The Army in Europe is now about 42,000 men and women. By 2013 or 2014, Ham said, the plan is to reduce to about 32,000. That Army, he said, would be based on two brigade combat teams: one Stryker and one airborne. Two heavy brigade combat teams are scheduled to leave Europe in 2012-2013.

Right now, Ham said, no decision has been made to reverse the move of those two units out of Europe. So for now, Ham said, he is preparing for their loss. But he has emphasized that the longer the Army goes toward moving those forces out of Europe, the harder it will be and the more costly it will be to keep them were the decision to be reversed.

"The challenge is the longer we go, of course, if the decision is changed, then it's more difficult -- probably more costly to change the decision," Ham said. "So a sooner decision would obviously be beneficial."

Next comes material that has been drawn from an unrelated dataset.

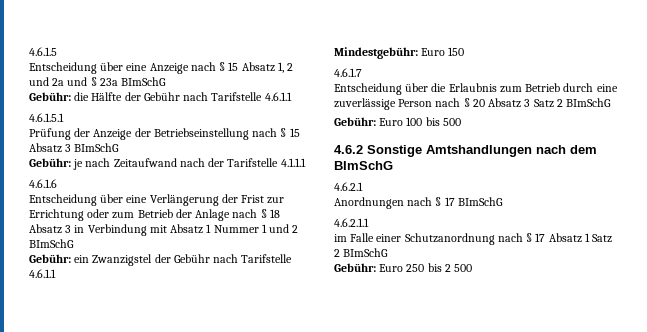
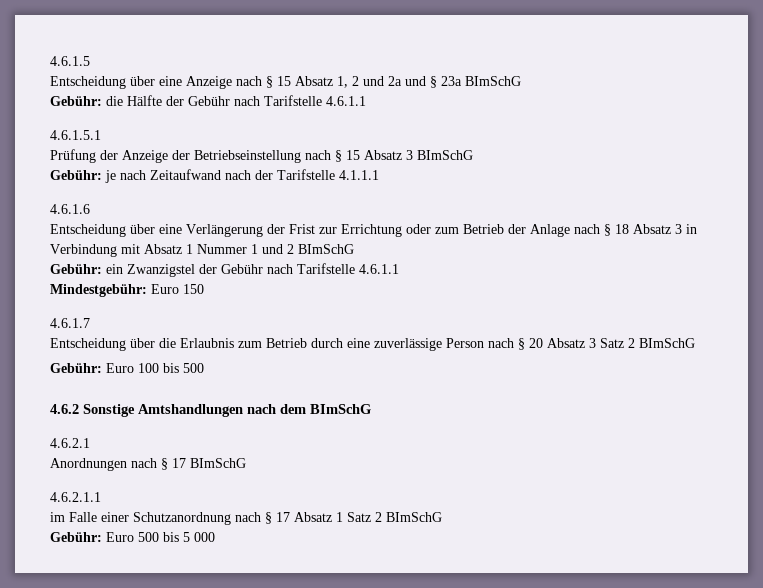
- Gebühr: Euro 250 bis 2 500
+ Gebühr: Euro 500 bis 5 000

The loss of the two brigades, including the 2nd Brigade, 1st Infantry Division in Schweinfurt, Germany, and the 2nd Brigade, 1st Armored Division, based in Baumholder, coupled with demand for forces in Iraq and Afghanistan staying at current levels, will hinder USAREUR's ability to build partnerships in Europe, Ham said.

"I think if we stay on the current time line and the pace of deployments, operational deployments, does not diminish, then we'll continue to have -- I will continue to have an inability to support the Building Partner Capacity missions to the degree that I think is necessary," Ham said. "So that would be the first and foremost mission that would -- that would be affected by that."

Building "partnership capacity" between the United States and European nations through combined military exercises has been a key focus for USAREUR, the general said.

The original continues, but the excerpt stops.